Not as big as the Spruce Goose itself.
That’s the big draw at Evergreen. That alone is worth the price of admission. There’s no way to adequately describe how vast it is. It’s like an apartment building lying on its side. Heck, it’s like an apartment complex. You couldn’t park it on a football field unless you removed the goal posts. If you walked across the wings from port to starboard, and then realized you left your cup of coffee on the port wing tip, you’d be irritated because your coffee would be cold by the time you got back. It’s big, OK? Huge. Most of the other aircraft at Evergreen fit neatly nestled around it. The Spruce Goose exhibit includes a model made for “The Aviator” movie, a documentary film, a lot of text explaining various details, and, for a little extra money, a chance to get your picture taken in the nose.

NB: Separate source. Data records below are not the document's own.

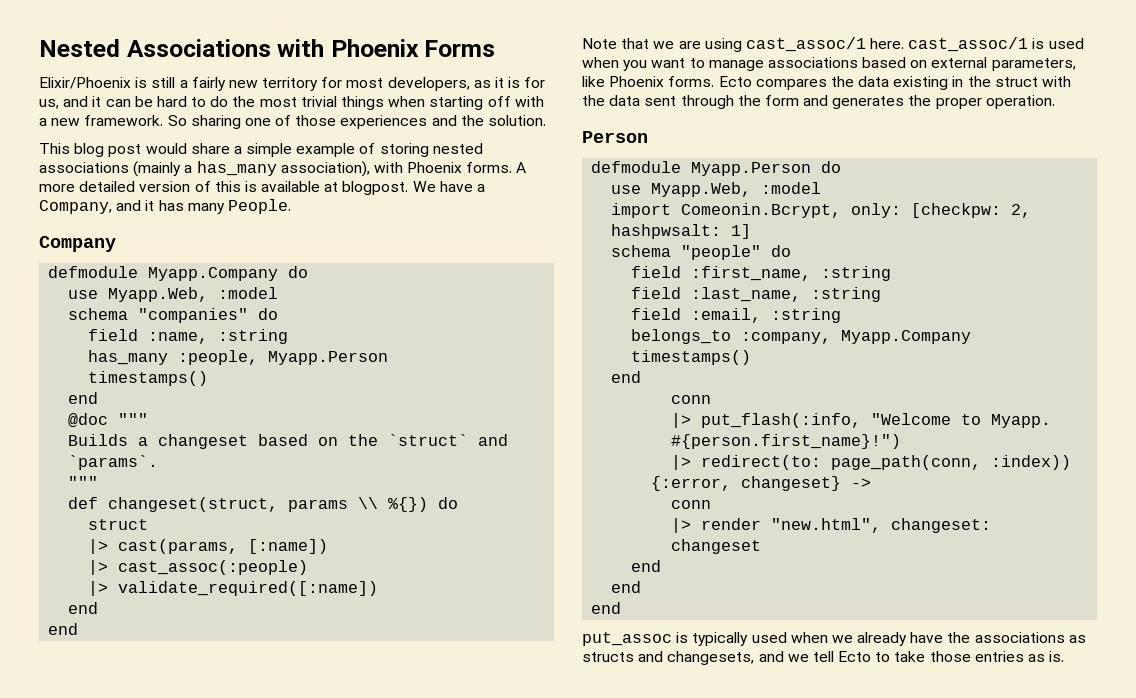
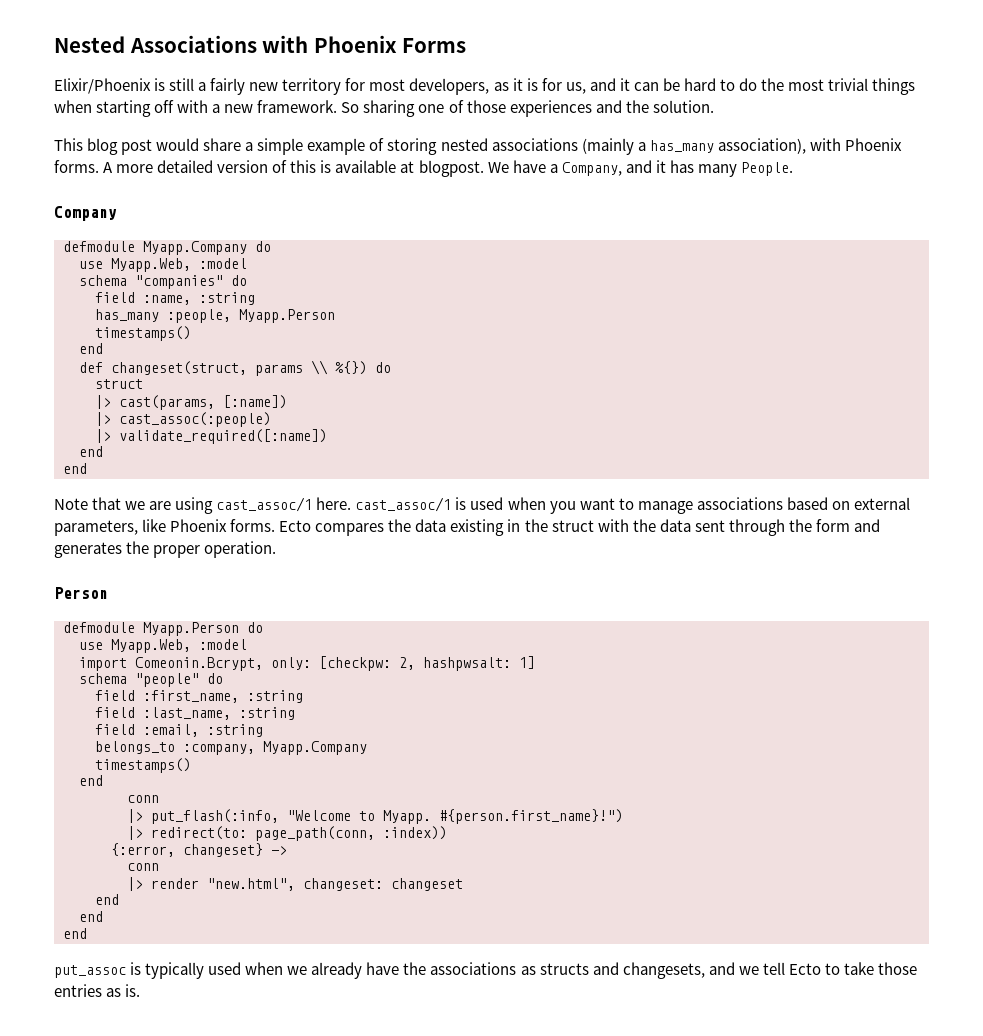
[68,413,149,428] [68,434,509,449] [68,455,159,470] [68,476,99,488] // @doc """ // Builds a changeset based on the `struct` and `params`. // """ -> (103, 348) none

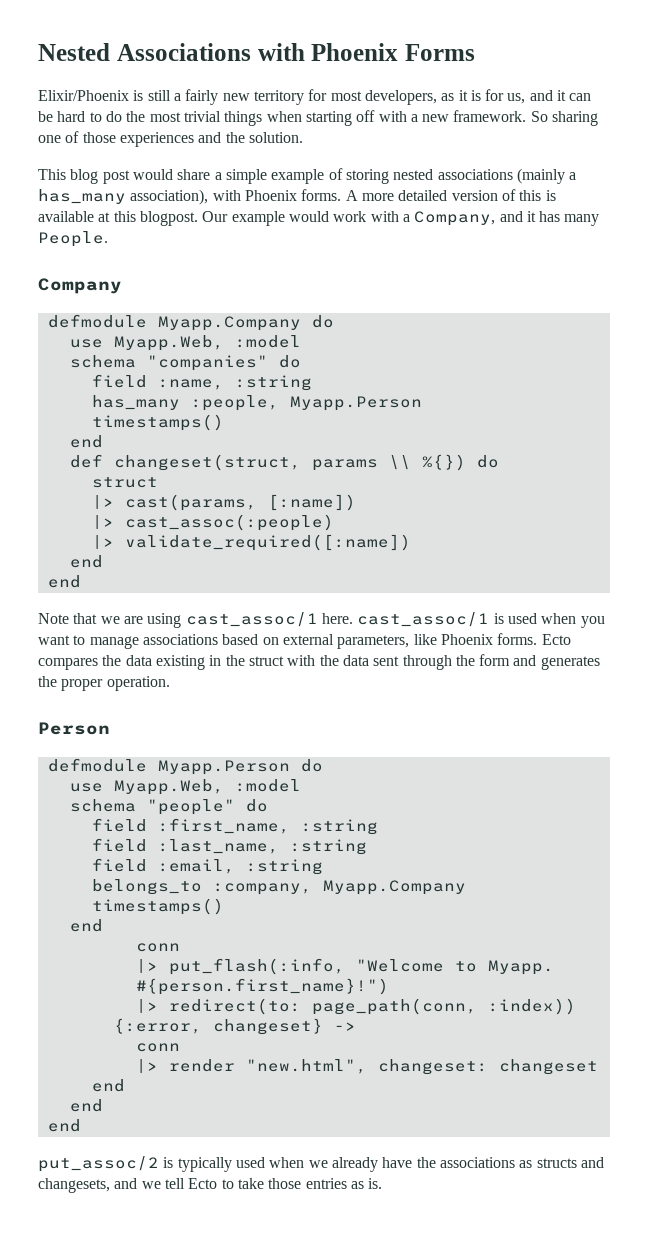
[418,160,546,177] blogpost. We have -> [113,211,399,226] this blogpost. Our example would work with
[79,656,535,671] // import Comeonin.Bcrypt, only: [checkpw: 2, hashpwsalt: 1] -> (301, 785) none
[54,965,126,978] put_assoc -> [38,1156,159,1172] put_assoc/2

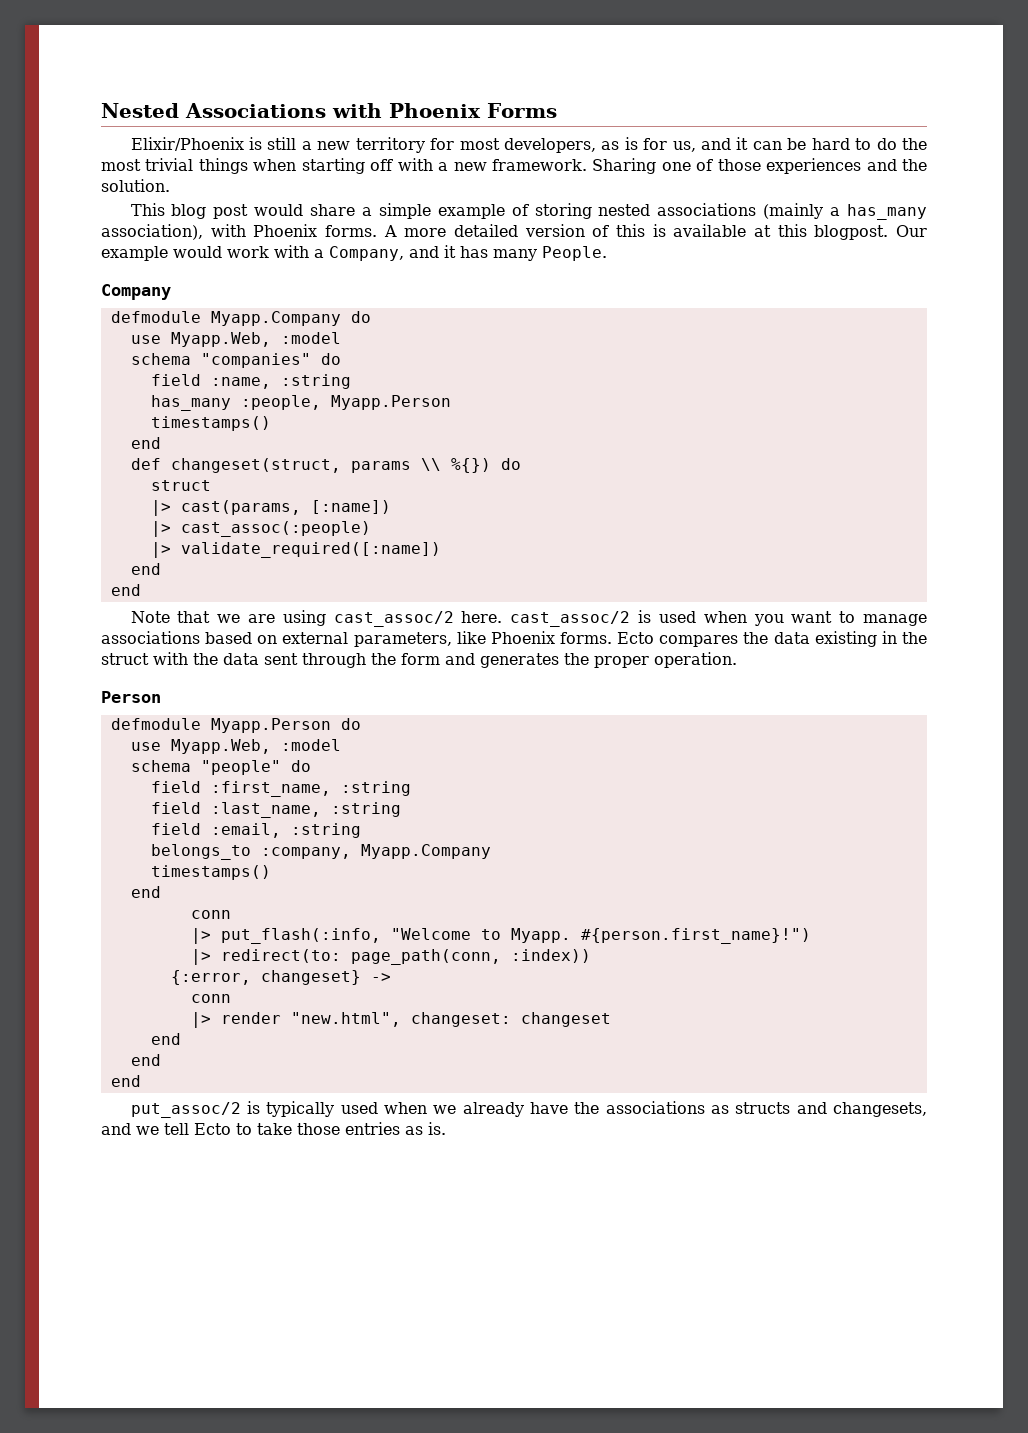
[185,89,219,105] fairly -> (312, 145) none
[458,90,468,101] it -> (620, 145) none
[530,111,599,126] So sharing -> [592,158,657,174] Sharing
[185,612,490,627] cast_assoc/1 here. cast_assoc/1 -> [333,611,631,627] cast_assoc/2 here. cast_assoc/2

Howard Hughes was hoping he had designed the future of flight. So far it looks like he was a little wide of the mark. But a stroll through Evergreen offers a pretty tidy and concise lesson on the history of flight. Look at the airfoils, Dad said. First he indicated the replica of the Wright Flyer. Then we turned around to inspect a few more of World War I vintage. Circle that Spruce Goose and you’ll see a whole spectrum of wing sizes, shapes and placements.
I wish I could lend you my dad for your tour. He’d like to go back and have another look, too. But you don’t need him. The text on the displays is comprehensive and informative, and there are friendly and knowledgeable docents all over the museum. Dad’s recounting of the assassination of Admiral Yamamoto and the role the P-38 Lightning played in it was entertaining, but Evergreen’s version is pretty good account, too.
It wasn’t only the war planes that captured Dad’s attention. At the end of the tour, standing at the entrance, I asked him what his favorite part was. He smiled and pointed up. We were standing right underneath a bright yellow Piper J-3C-65 Cub. “I really like to fly them,” he said.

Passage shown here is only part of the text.